## [WHAT THE EXERCISE ASKS]
Through the end of the data below, output every line exactly, beginning with the line that contains "6px; margin-left: 16px;".

(Code change snippets)
==*==

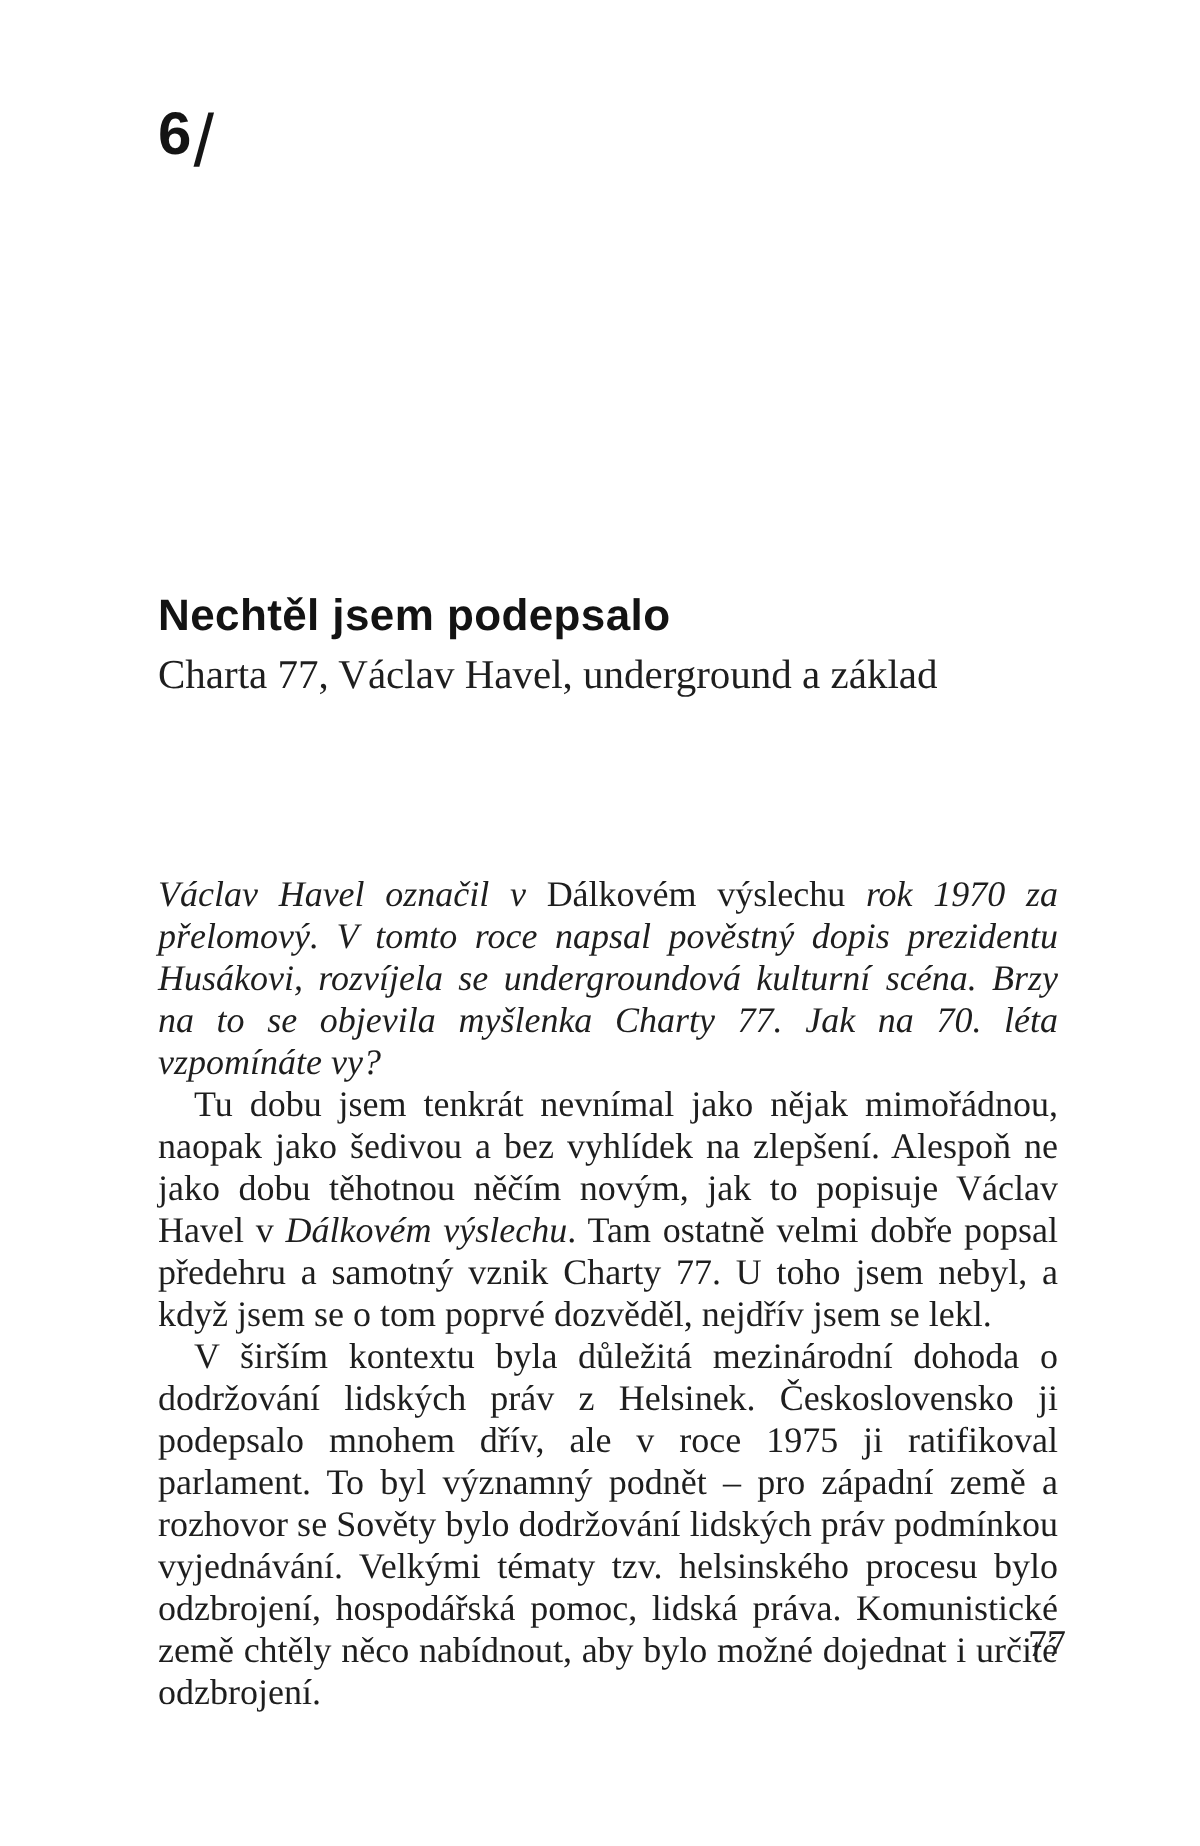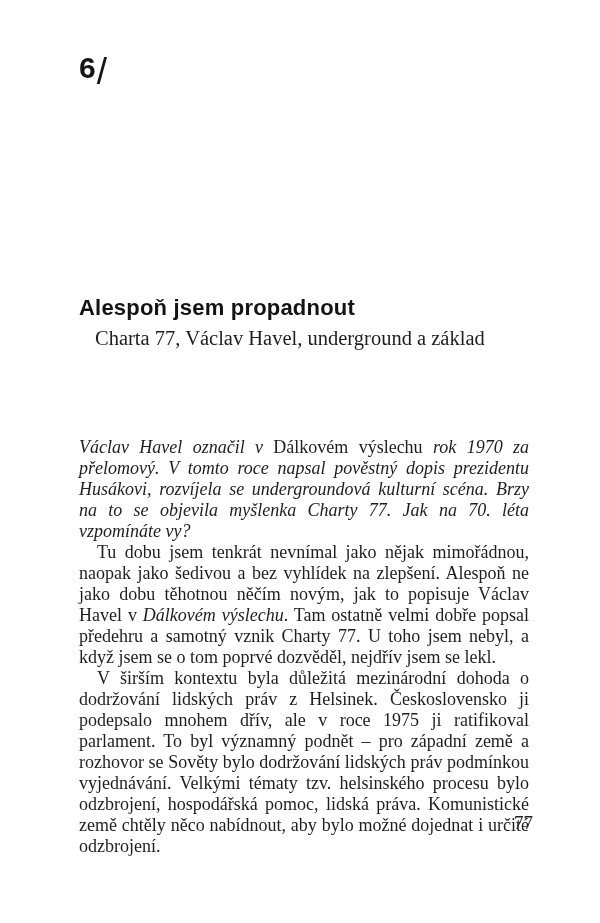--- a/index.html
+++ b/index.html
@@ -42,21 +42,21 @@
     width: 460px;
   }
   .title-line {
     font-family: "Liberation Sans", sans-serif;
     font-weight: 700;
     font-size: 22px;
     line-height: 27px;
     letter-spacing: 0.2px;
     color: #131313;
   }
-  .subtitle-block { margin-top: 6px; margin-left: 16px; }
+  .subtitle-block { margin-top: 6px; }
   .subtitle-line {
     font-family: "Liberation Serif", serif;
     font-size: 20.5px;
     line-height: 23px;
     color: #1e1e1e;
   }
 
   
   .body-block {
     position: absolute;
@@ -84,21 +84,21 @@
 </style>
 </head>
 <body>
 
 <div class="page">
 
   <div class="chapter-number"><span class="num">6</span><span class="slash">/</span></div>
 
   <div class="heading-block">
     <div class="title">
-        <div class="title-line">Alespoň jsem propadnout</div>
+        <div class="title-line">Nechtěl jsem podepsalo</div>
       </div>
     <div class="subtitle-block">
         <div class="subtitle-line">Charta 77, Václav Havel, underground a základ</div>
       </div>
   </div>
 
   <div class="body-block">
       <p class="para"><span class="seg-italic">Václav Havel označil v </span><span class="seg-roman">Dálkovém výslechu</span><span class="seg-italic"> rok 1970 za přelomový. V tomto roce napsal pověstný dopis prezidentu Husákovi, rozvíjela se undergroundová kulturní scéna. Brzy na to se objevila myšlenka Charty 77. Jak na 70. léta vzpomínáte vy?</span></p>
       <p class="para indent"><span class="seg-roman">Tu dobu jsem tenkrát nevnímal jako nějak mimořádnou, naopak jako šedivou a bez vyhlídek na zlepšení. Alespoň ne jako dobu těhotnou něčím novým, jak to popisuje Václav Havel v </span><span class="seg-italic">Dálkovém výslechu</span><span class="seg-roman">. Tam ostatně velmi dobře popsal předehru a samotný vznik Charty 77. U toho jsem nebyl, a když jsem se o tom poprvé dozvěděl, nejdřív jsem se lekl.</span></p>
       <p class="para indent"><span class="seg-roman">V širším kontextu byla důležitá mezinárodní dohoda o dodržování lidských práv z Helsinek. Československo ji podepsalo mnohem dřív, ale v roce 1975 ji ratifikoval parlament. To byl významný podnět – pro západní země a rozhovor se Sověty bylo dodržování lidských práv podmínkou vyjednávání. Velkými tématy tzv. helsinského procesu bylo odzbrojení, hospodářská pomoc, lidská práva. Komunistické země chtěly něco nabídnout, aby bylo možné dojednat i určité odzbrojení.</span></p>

==*==

## [THE ANSWER]
-  .subtitle-block { margin-top: 6px; margin-left: 16px; }
+  .subtitle-block { margin-top: 6px; }
   .subtitle-line {
     font-family: "Liberation Serif", serif;
     font-size: 20.5px;
     line-height: 23px;
     color: #1e1e1e;
   }
 
   
   .body-block {
     position: absolute;
@@ -84,21 +84,21 @@
 </style>
 </head>
 <body>
 
 <div class="page">
 
   <div class="chapter-number"><span class="num">6</span><span class="slash">/</span></div>
 
   <div class="heading-block">
     <div class="title">
-        <div class="title-line">Alespoň jsem propadnout</div>
+        <div class="title-line">Nechtěl jsem podepsalo</div>
       </div>
     <div class="subtitle-block">
         <div class="subtitle-line">Charta 77, Václav Havel, underground a základ</div>
       </div>
   </div>
 
   <div class="body-block">
       <p class="para"><span class="seg-italic">Václav Havel označil v </span><span class="seg-roman">Dálkovém výslechu</span><span class="seg-italic"> rok 1970 za přelomový. V tomto roce napsal pověstný dopis prezidentu Husákovi, rozvíjela se undergroundová kulturní scéna. Brzy na to se objevila myšlenka Charty 77. Jak na 70. léta vzpomínáte vy?</span></p>
       <p class="para indent"><span class="seg-roman">Tu dobu jsem tenkrát nevnímal jako nějak mimořádnou, naopak jako šedivou a bez vyhlídek na zlepšení. Alespoň ne jako dobu těhotnou něčím novým, jak to popisuje Václav Havel v </span><span class="seg-italic">Dálkovém výslechu</span><span class="seg-roman">. Tam ostatně velmi dobře popsal předehru a samotný vznik Charty 77. U toho jsem nebyl, a když jsem se o tom poprvé dozvěděl, nejdřív jsem se lekl.</span></p>
       <p class="para indent"><span class="seg-roman">V širším kontextu byla důležitá mezinárodní dohoda o dodržování lidských práv z Helsinek. Československo ji podepsalo mnohem dřív, ale v roce 1975 ji ratifikoval parlament. To byl významný podnět – pro západní země a rozhovor se Sověty bylo dodržování lidských práv podmínkou vyjednávání. Velkými tématy tzv. helsinského procesu bylo odzbrojení, hospodářská pomoc, lidská práva. Komunistické země chtěly něco nabídnout, aby bylo možné dojednat i určité odzbrojení.</span></p>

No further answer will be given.